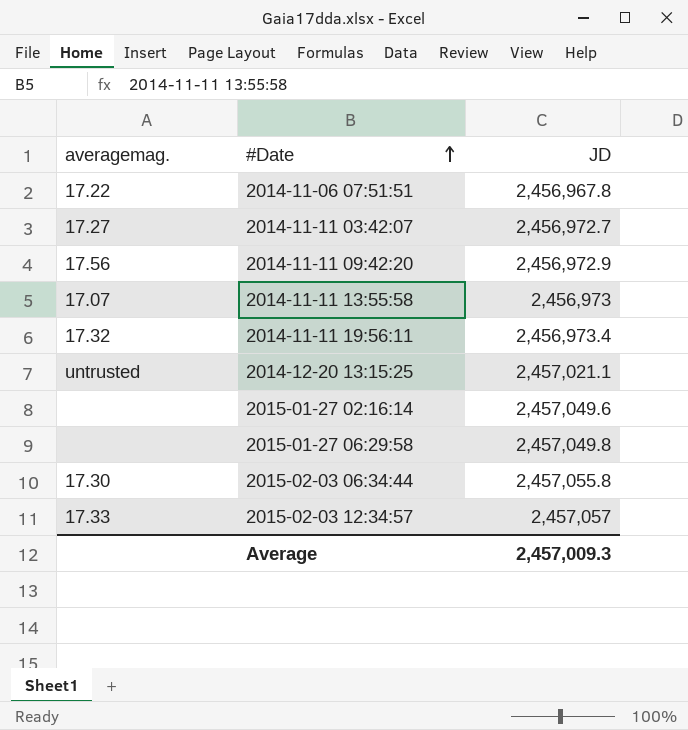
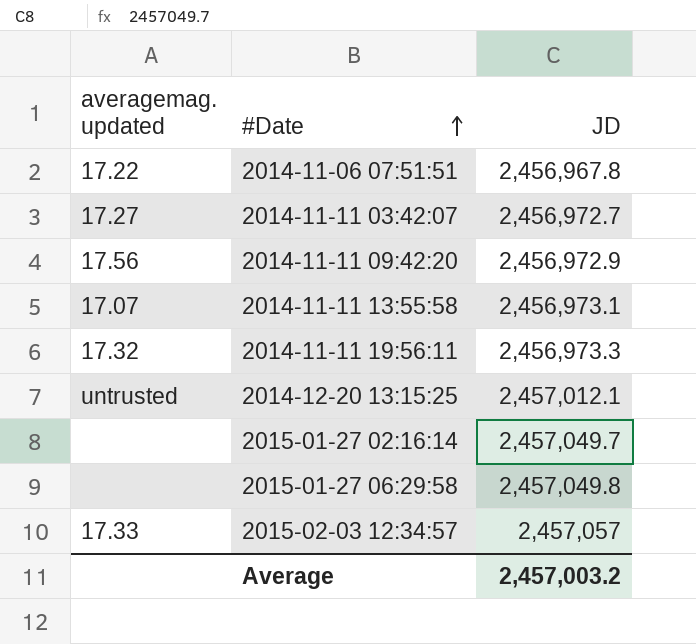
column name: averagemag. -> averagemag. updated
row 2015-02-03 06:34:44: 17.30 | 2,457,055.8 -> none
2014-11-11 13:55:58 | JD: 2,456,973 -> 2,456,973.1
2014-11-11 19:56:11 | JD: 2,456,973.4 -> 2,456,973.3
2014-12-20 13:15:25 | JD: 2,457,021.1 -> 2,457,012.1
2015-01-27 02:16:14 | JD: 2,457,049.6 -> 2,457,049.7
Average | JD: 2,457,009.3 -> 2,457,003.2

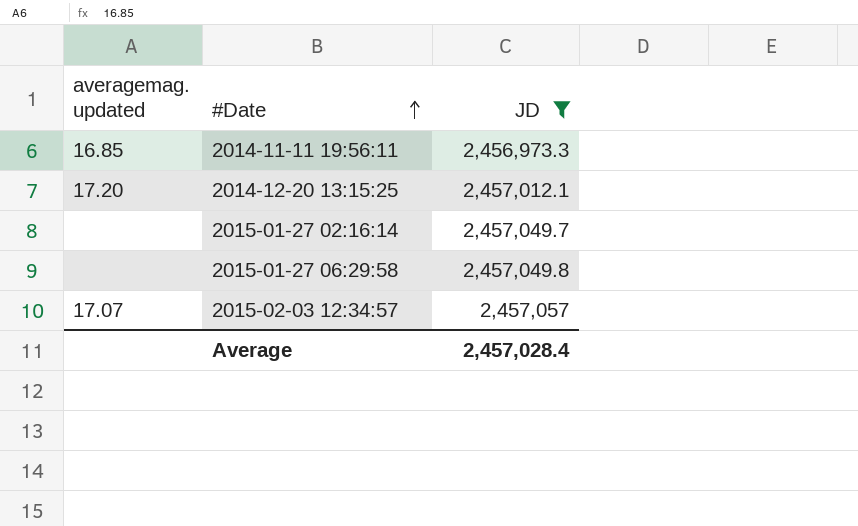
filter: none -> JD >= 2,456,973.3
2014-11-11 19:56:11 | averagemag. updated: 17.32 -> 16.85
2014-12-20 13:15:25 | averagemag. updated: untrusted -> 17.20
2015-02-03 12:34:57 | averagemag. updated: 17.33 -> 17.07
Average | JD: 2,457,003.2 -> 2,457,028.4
┄┄┄┄┄┄┄┄┄┄┄┄┄┄┄┄┄┄┄┄
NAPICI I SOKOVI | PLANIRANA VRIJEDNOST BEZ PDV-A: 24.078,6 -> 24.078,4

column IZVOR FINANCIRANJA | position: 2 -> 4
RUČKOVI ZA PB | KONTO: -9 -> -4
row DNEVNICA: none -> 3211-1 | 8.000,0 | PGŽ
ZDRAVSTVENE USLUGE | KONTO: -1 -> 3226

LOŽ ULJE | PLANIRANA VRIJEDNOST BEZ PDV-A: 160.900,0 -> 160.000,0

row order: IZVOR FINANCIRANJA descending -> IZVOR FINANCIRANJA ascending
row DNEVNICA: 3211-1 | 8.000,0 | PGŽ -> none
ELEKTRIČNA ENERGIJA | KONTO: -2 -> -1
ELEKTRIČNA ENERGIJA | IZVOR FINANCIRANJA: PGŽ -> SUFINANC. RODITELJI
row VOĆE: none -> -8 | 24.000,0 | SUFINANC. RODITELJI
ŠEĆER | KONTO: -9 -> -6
┄┄┄┄┄┄┄┄┄┄┄┄┄┄┄┄┄┄┄┄
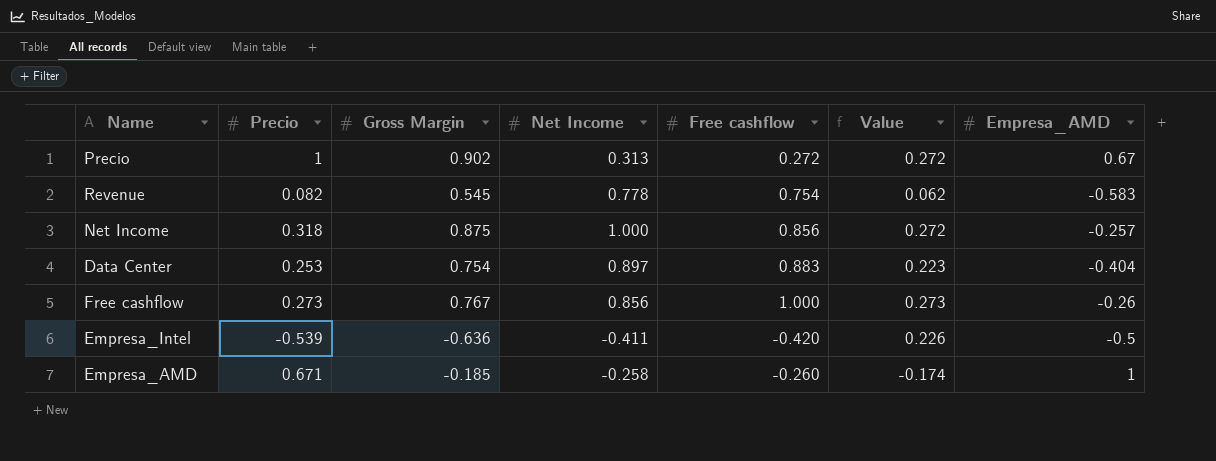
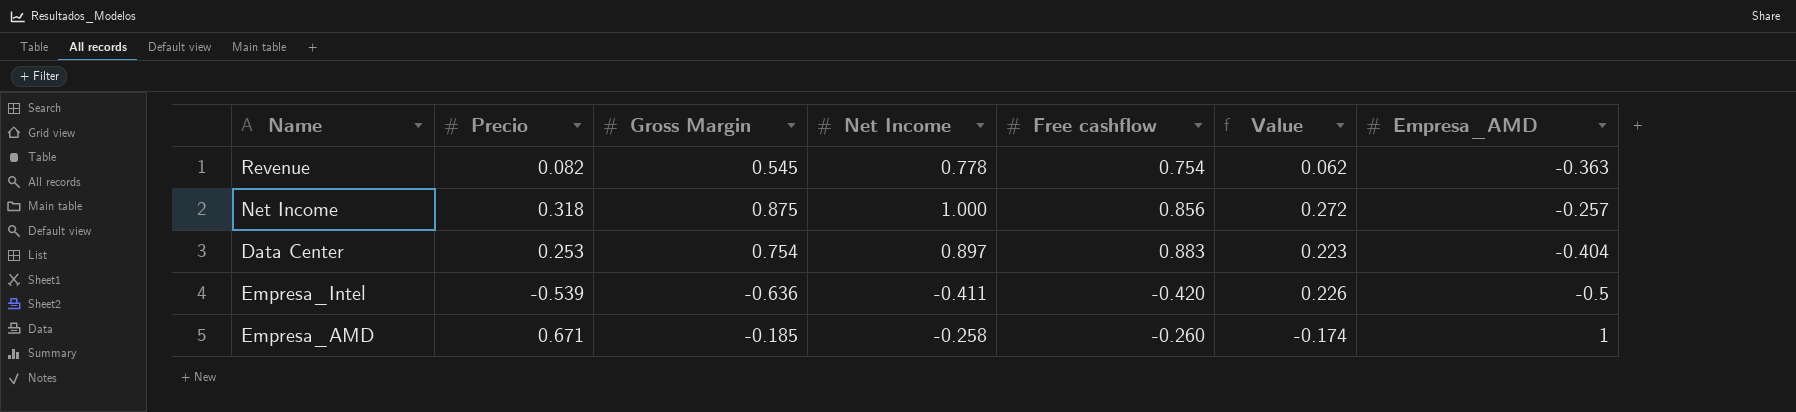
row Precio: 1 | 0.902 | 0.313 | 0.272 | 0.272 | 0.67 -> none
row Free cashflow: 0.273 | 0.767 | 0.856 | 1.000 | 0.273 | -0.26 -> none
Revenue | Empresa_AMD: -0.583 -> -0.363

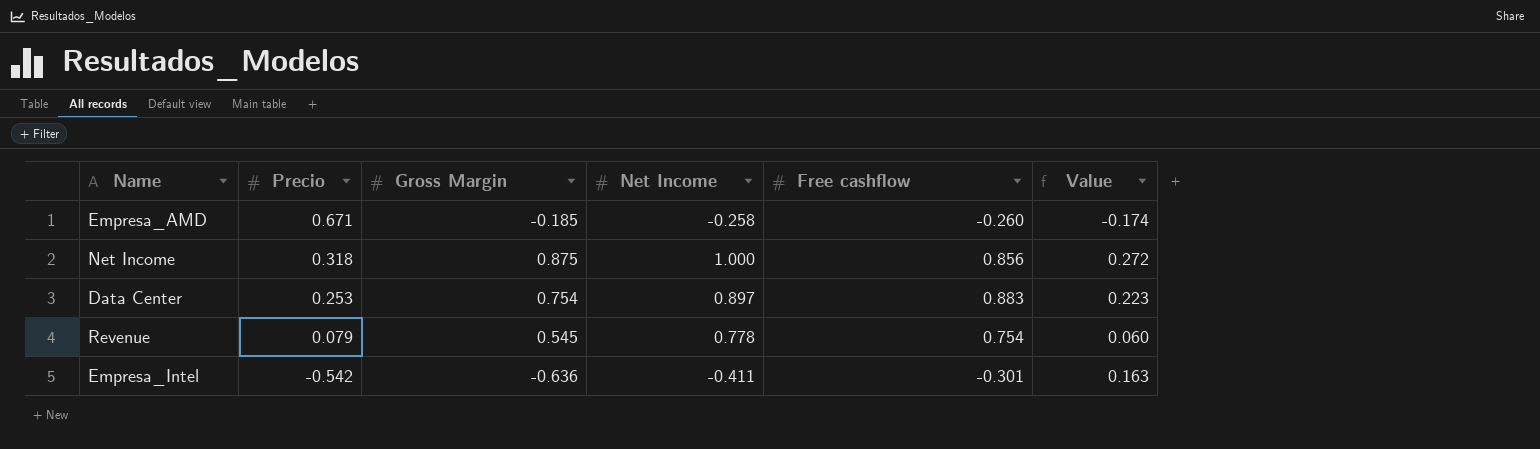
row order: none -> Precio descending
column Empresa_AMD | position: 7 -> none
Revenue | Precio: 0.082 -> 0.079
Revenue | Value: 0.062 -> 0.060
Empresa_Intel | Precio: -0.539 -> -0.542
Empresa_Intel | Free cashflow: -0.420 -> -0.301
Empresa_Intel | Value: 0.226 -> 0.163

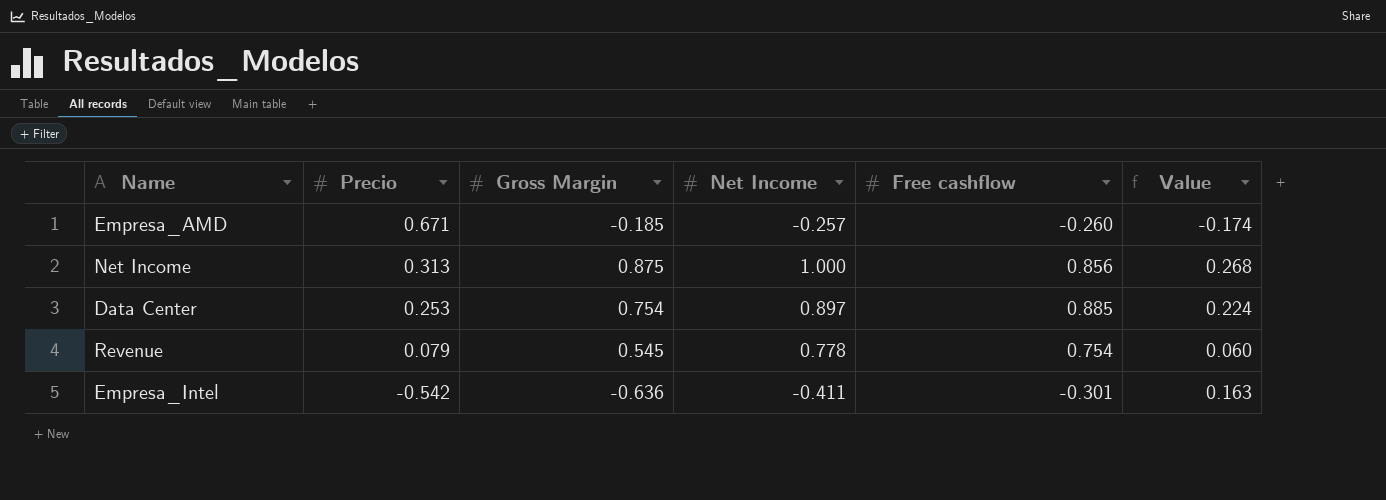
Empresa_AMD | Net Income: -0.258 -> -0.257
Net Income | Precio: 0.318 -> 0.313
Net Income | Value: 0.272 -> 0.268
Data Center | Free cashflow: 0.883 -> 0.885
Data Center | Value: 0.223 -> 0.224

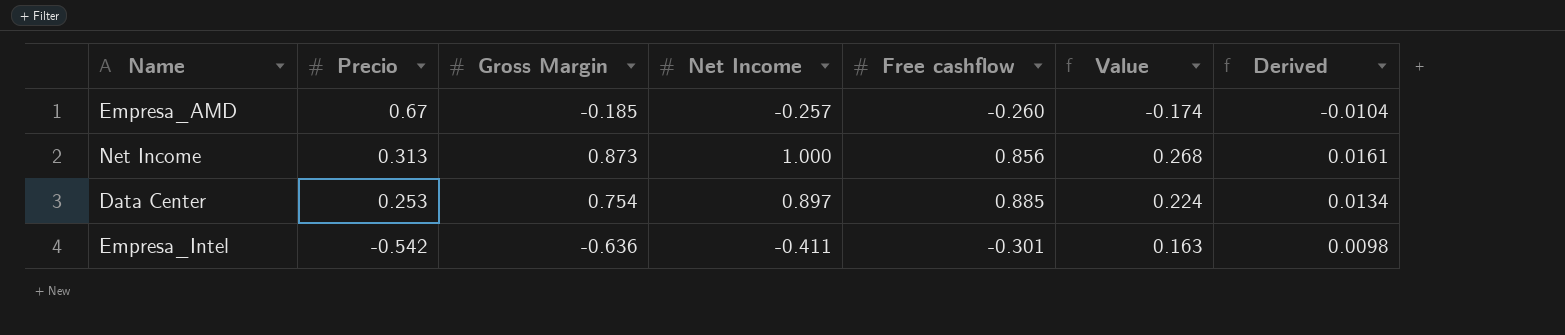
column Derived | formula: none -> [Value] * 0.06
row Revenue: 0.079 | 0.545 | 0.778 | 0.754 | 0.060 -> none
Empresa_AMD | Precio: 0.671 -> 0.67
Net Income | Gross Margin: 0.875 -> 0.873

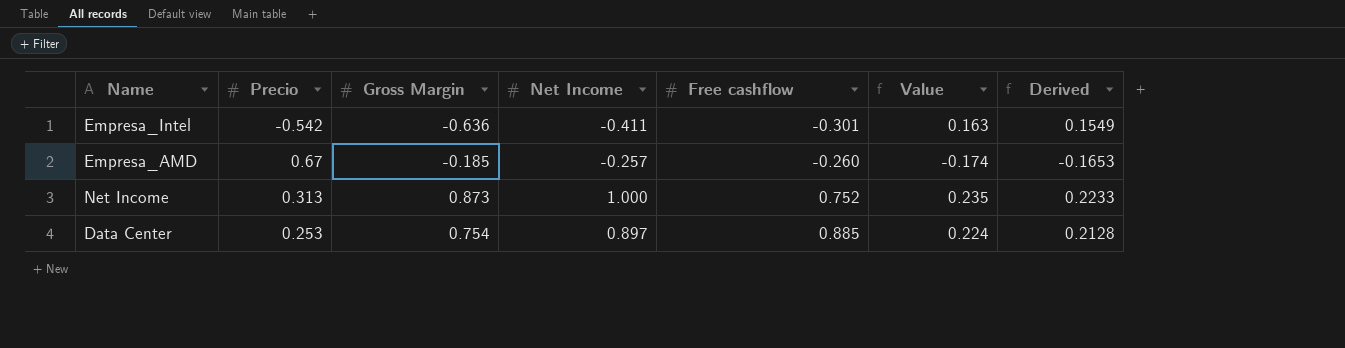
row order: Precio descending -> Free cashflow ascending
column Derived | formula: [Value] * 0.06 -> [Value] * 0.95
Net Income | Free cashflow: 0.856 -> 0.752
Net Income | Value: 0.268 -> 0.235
┄┄┄┄┄┄┄┄┄┄┄┄┄┄┄┄┄┄┄┄
*REQUIREMENT*.
I'd like the lines above from the one with "2014-11-11 19:56:11 | averagemag." up to and including the one with "Average | JD: 2,457,003.2 -> 2,457,028.4" copied exactly, with no other lines.

*ANSWER TO THE EXERCISE*.
2014-11-11 19:56:11 | averagemag. updated: 17.32 -> 16.85
2014-12-20 13:15:25 | averagemag. updated: untrusted -> 17.20
2015-02-03 12:34:57 | averagemag. updated: 17.33 -> 17.07
Average | JD: 2,457,003.2 -> 2,457,028.4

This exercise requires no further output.